Both Bennett and Gustafsson came to campus to play for the Rice Owls tennis team and expressed their gratitude to everyone for making them feel so welcome. “We’re having a great time,” Gustafsson said.
Next door at Will Rice, freshmen and parents alike were feeling the love, including Ayush Narayan of Monroe, La., and his mother, Sushma Krishnamurthy.
Narayan said he chose Rice for its outstanding reputation in chemistry and computer science, and his mom was thrilled with the warm reception when he arrived.
“He loves it already,” Krishnamurthy said. “We’d heard all about Rice’s O-Week, but it’s quite another thing to experience it in person. He really feels like he belongs and looks happy.”
Nandu Raghuram, father of Baker College freshman Anjali Raghuram, was equally pleased with his daughter’s decision to attend Rice.
“We are Texans, and I think Rice is the best in Texas, and of course, best in the country and well known in the world, too,” said the Amarillo resident.
All in the family
As the freshmen were welcomed into their residential college families, a handful of students were joining their actual family members on the Rice campus, including McMurtry College freshman Jenny Walker.
“My sister goes here, so she pretty much convinced me that it was the perfect place to be,” said the New Jersey native.
Baker College freshman Funso Fagbongbe from Mobile, Ala., remembers the warm welcome his brother received as an incoming freshman at Rice, and he said that the university’s culture, along with its size and academic reputation, were major factors in his decision to attend. “Rice is the perfect size – not too large or too small,” he said. “I just feel like I’m really going to enjoy my time here.”

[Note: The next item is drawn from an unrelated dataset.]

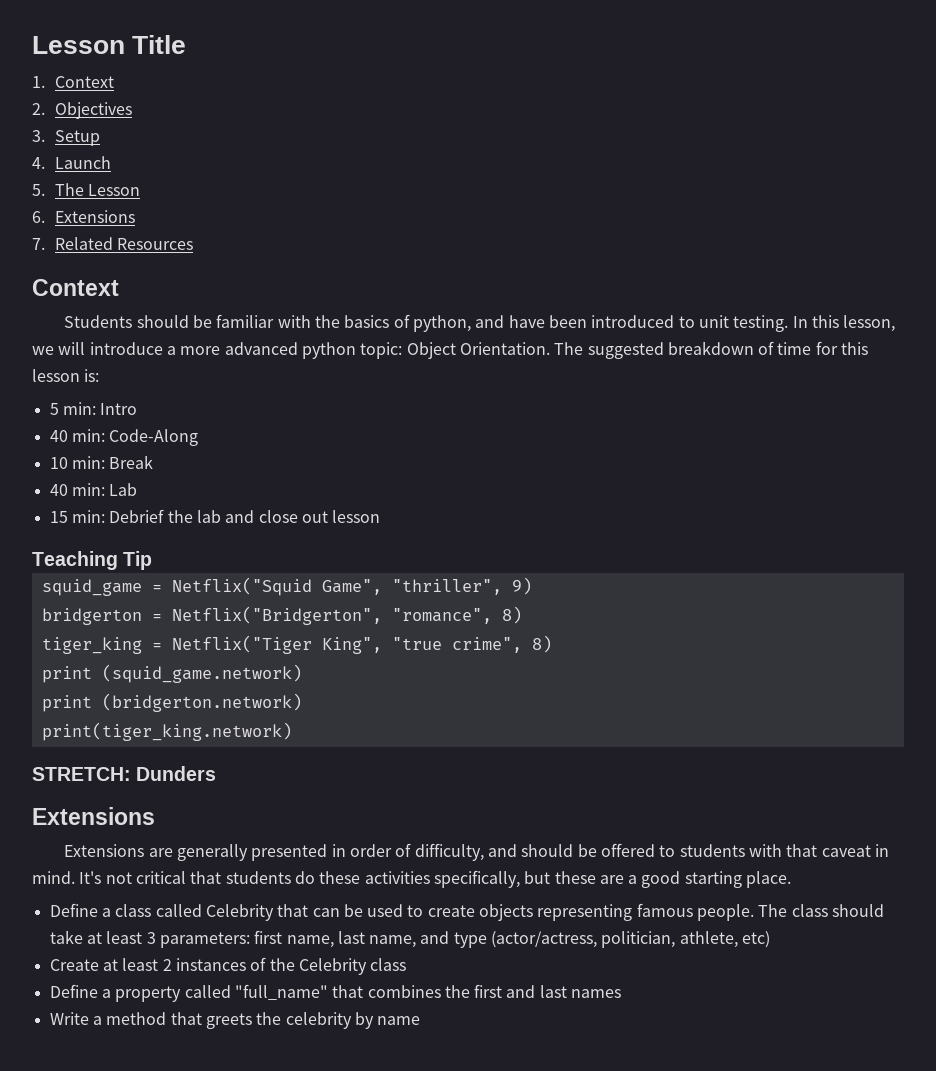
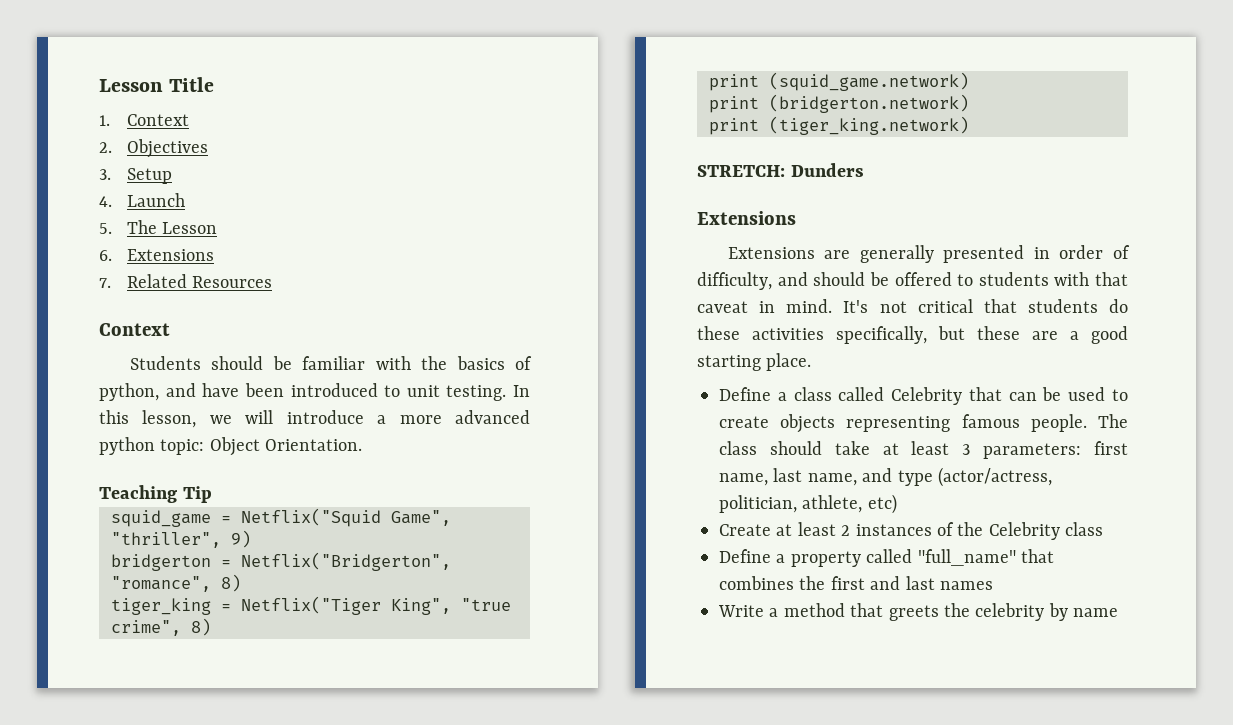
[554,341,869,359] [32,369,100,382] [49,402,138,415] [49,429,199,446] [49,455,154,469] [49,483,138,496] [49,509,381,523] The suggested breakdown of time for this lesson is: // 5 min: Intro // 40 min: Code-Along // 10 min: Break // 40 min: Lab // 15 min: Debrief the lab and close out lesson -> (363, 445) none
[41,722,292,741] print(tiger_king.network) -> [709,116,969,135] print (tiger_king.network)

Identical twins Audrey and Chrissy Wassef from Clear Lake, Texas, made the decision to attend Rice together after applying to several different colleges. “We were pretty sure we were going to come to the same place,” Audrey said.
“We came because it’s a nice location and a good balance of academics and athletics, since we’re on the Rice cross country team,” Chrissy said.
Like their fellow freshmen, the new McMurtry College students immediately felt at ease in their new surroundings.
“Everyone was really welcoming, and people knew our names right away,” Audrey said. “It made us feel right at home.”
Dean of Undergraduates John Hutchison credited the day’s success with “the great organization” by the O-Week volunteers. “Everything has run like clockwork, and instead of feeling stressed out, everyone’s excited and the students are already starting to feel at home,” he said.